◆ **Task goal**: Starting at the line that contains "I.n.c. Women's Petite", restate each line word for word through the final line of the data, keeping both ends.

╭─ Material for this task

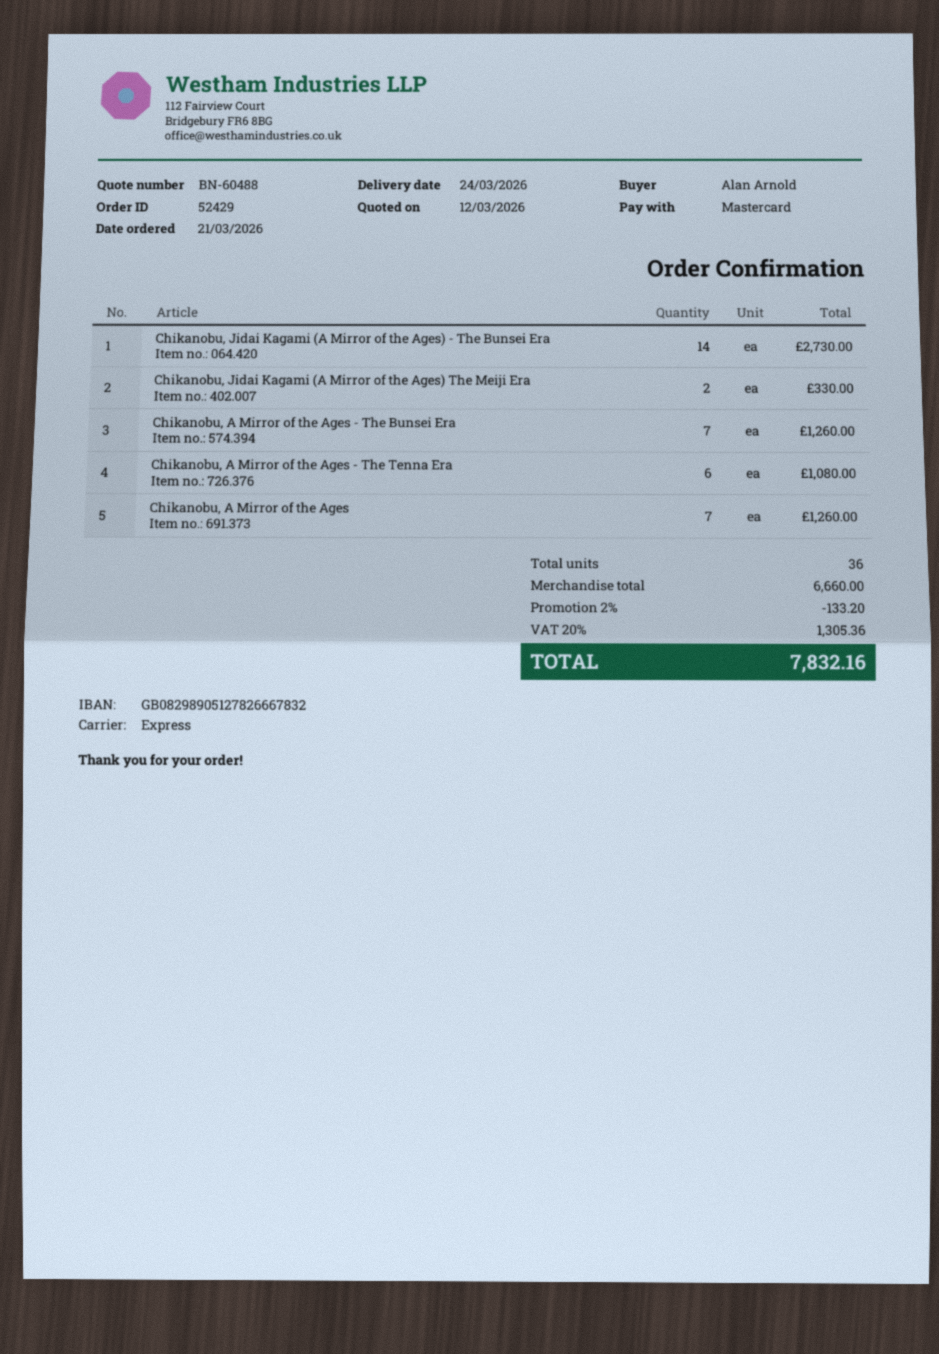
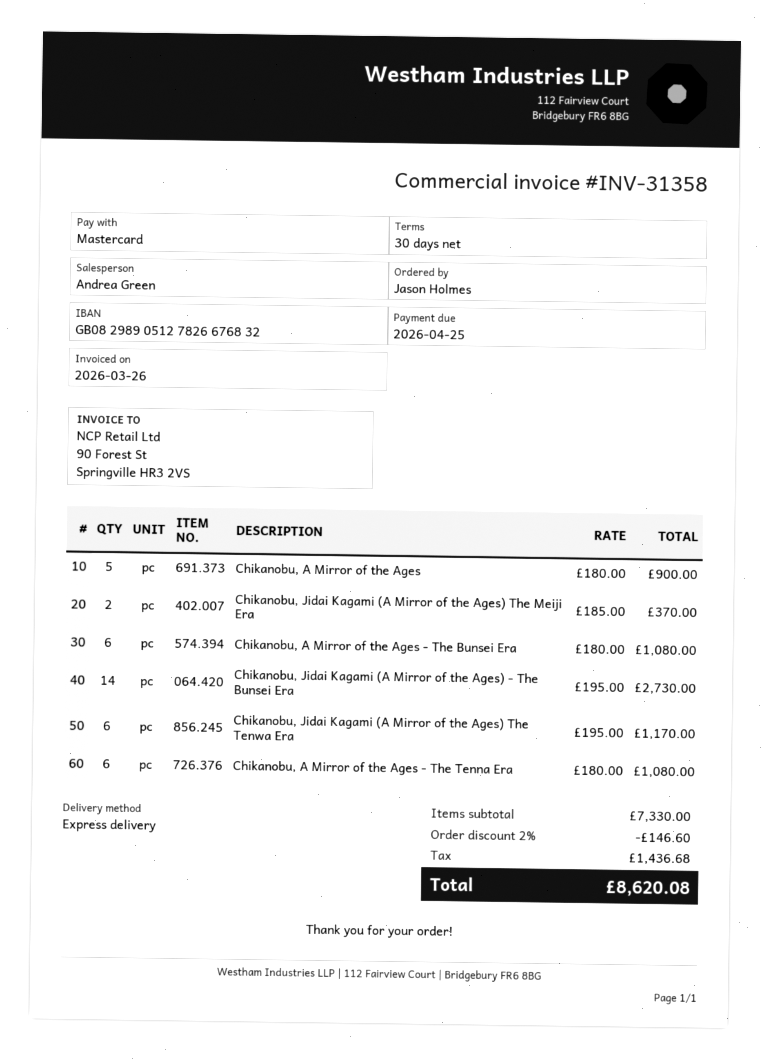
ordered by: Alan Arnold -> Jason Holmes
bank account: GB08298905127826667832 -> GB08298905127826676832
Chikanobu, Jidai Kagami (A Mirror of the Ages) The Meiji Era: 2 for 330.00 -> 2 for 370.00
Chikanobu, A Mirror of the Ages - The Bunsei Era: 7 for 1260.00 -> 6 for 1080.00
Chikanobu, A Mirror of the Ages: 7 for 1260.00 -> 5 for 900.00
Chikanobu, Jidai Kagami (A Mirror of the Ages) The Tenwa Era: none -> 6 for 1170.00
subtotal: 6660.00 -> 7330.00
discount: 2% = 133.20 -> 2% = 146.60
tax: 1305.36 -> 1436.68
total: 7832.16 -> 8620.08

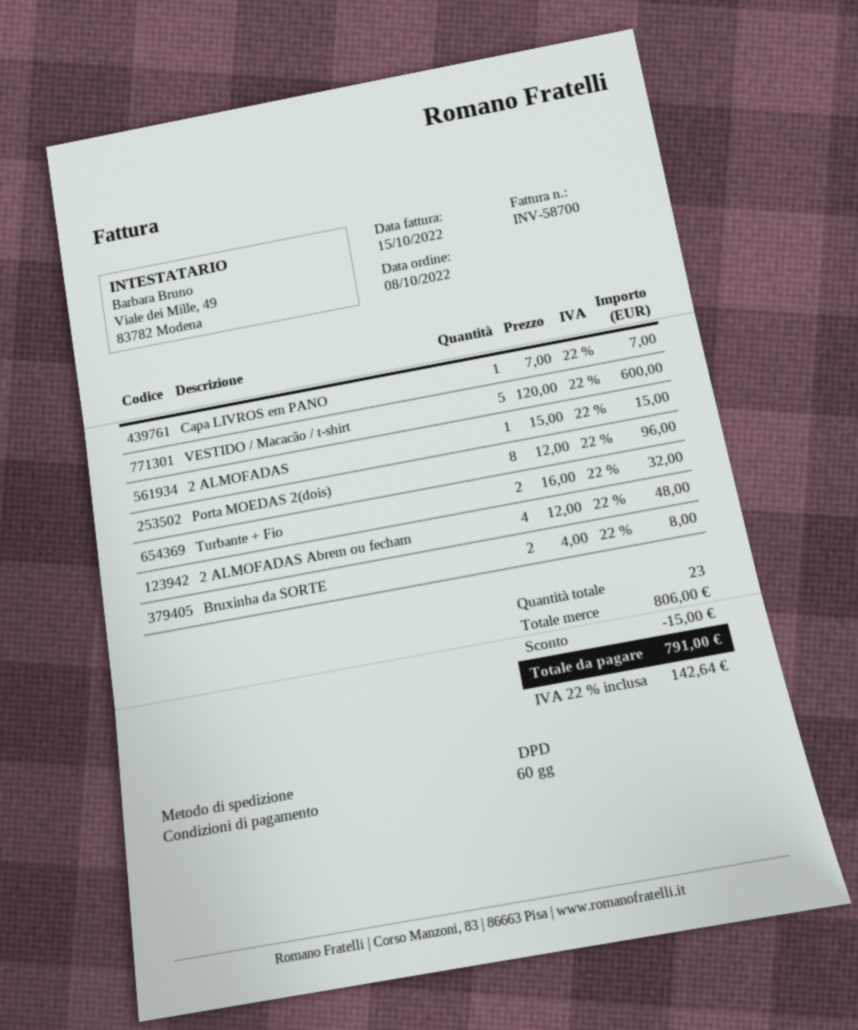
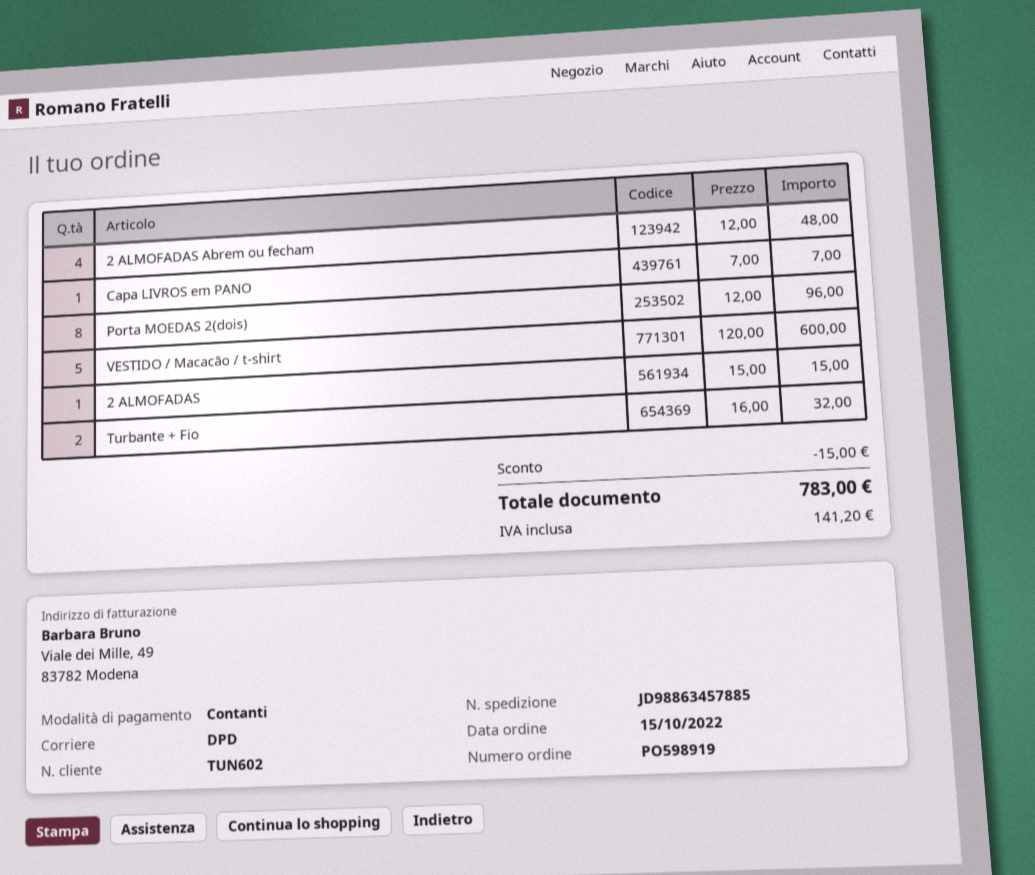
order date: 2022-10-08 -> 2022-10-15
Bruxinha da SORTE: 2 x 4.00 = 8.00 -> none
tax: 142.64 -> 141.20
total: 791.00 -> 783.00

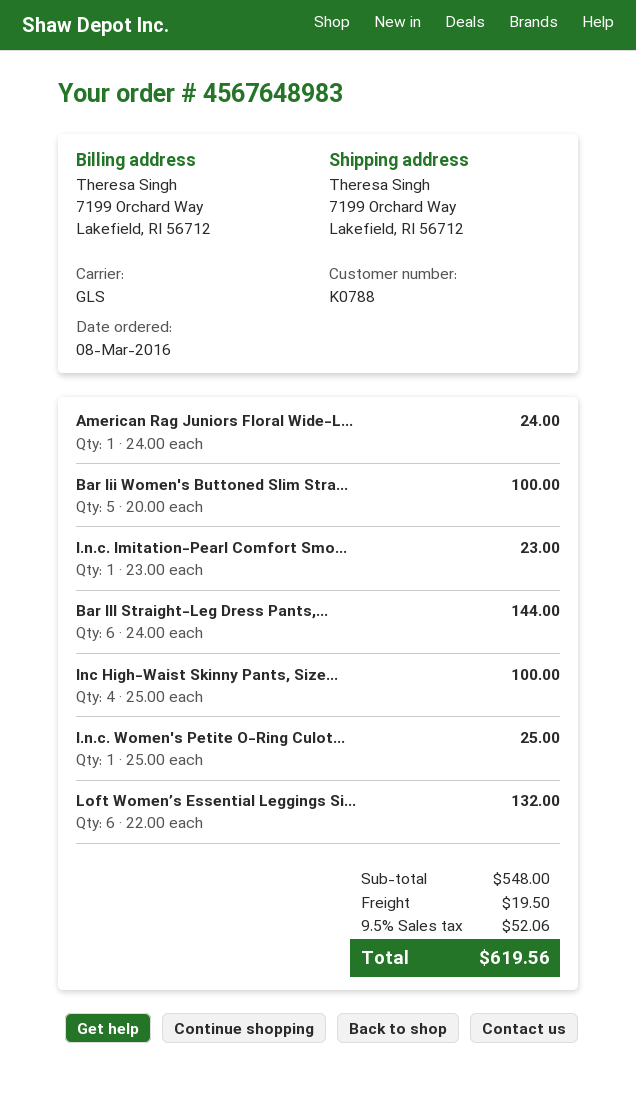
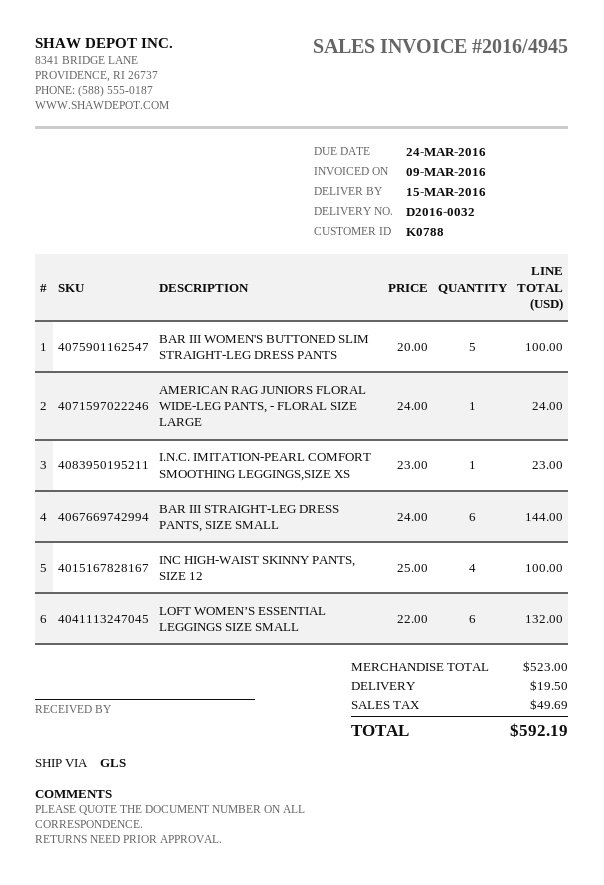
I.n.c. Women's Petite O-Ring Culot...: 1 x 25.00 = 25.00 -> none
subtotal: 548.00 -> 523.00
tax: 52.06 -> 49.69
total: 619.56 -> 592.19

╰─

◆ **Expected answer**:
I.n.c. Women's Petite O-Ring Culot...: 1 x 25.00 = 25.00 -> none
subtotal: 548.00 -> 523.00
tax: 52.06 -> 49.69
total: 619.56 -> 592.19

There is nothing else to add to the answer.